Jason Caldwell balancing adventure and family life
By Mark Carman
World record holder and professional adventurer Jason Caldwell has his sights on his next big thing while living family life in the meantime.
Living the life of an adventurer is not for most. One small part of the year you are out risking your life pushing your body to the limits. The rest of the time, in the case of Jason Caldwell, you are a family and businessman living the somewhat quiet life.
Caldwell and his Latitude 35 racing team of four — paired with Duncan Roy, Angus Collings and Jordan Shuttleworth — made history this past June 29 when they rowed across the Pacific Ocean from San Francisco to Waikiki Harbor Hawaii. The journey took a mere 30 days, 7 hours and 30 minutes, breaking the previous record of 39 days, 9 hours and 56 minutes set in 2016.
“You’re in a 30-foot boat for 30 days,” Caldwell explained. “You are in a high stress environment a dangerous environment. You are getting beat up, you’re malnourished, sleep deprived, dehydrated, sores all over your body. You’ve got tendinitis in your hands.”
Sounds fun, eh? 2,400 nautical miles non-stop in two-man, two-hour shifts soaking wet for a month. Sleep is in a tiny cabin after you strip off your clothes and recover in a sleeping bag trying to get warm while consuming another bag of soggy food.

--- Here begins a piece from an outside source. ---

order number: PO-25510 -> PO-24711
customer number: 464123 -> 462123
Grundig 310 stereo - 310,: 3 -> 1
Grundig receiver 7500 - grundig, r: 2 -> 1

Jason Caldwell balances adventure and family life
The journey for Caldwell started as a kid in San Francisco. He was your standard baseball and football fan listening to the San Francisco Giants and 49ers on radio. He played both sports before getting injured playing baseball college at Sonoma State.
A rowing coach at Sonoma State approached Caldwell to try a different sport which he quickly fell in love with. Caldwell joined the elite Vesper Boat Club in Philadelphia after college hoping to keep his new passion going. Upon arrival, he learned was not the biggest or strongest or most experienced rower at the club and in general did not belong with his pedestrian experience level. Caldwell knew he needed to somehow up his initial value.
“I started doing little things to make myself irreplaceable,” Caldwell said. “I made it so that they loved me. I was the guy picking up people at the bars when they were drunk when they shouldn’t have been there. Before I knew it, I had a bunch of brothers in that boat that didn’t want me to be out of that boat.”
Fast forward to 2021, Caldwell has set 11 World Records. Latitude 35 doubles as both his racing team and as a leadership development business working with large corporations where Crawford is the CEO. Being stuck on a boat with three other people for 30 days trying to squeeze every last drop of energy to break a World Record is a leadership lesson few learn.
“I’d say the number one thing about leadership is building trust without which nothing else really matters,” Caldwell said. “If my teammates don’t trust me and I in turn don’t trust them, we are on the road to ruins. I’ve been in leadership development for almost 17 years now and have played with all these complex equations of the definition of leadership. Now I just break it down to one word, trust.”
Family life is in Danville, California, 31 miles from San Francisco. Caldwell is married and has a soon to be two year old son. The family system is also built on trust.
“I like family life, I love a sense of routine,” Caldwell said. “I feel like I have two separate lives. I have to go out there, I get restless after a year if I’m not out there. My wife knows that so does my entire family. When I’m out there I do get that fulfillment, but I also want to come home.”
Out there. We all have our own form of what “out there” is. Fishing, camping, travel, or in the case of Caldwell, being a row boat on the Pacific Ocean with waves crashing into you in the dead of night for 30 days.
“The more I do this stuff the less macho I feel I need to be,” Caldwell explained. “It’s not a a tough guy thing. You talk to people who are passionate, that passion is a need– it’s not a nice to have– and I’m a better person when I go and do these things.”
Caldwell is planning to take some time away from the ocean, maybe even permanently eyeing big rivers as his next adventure stop. The only real certainty is that he will keep going. The love of rowing and pushing the limits is still in his blood.
“I always found that kind of ridiculous that we feel ashamed that we still want to be astronauts when we’re like 27 years old,” Caldwell said. “I didn’t want to be an astronaut, but I always wanted to be an explorer and I just figured I’m still going to go do this stuff.”
Follow your dreams. Keep that inner child alive. Push the limits. Do your best. Be a good teammate. There are a lot of lessons that can be learned and motivation gained from someone rowing across the Pacific Ocean breaking a World Record.
“I’m here to tell you if you’ve got a dream keep going,” Caldwell said. “I know that sounds cliche, but its cause not enough people are doing it. Im hoping that people are listening and even if it something small like playing the piano, take up those piano lessons. Let’s do it.”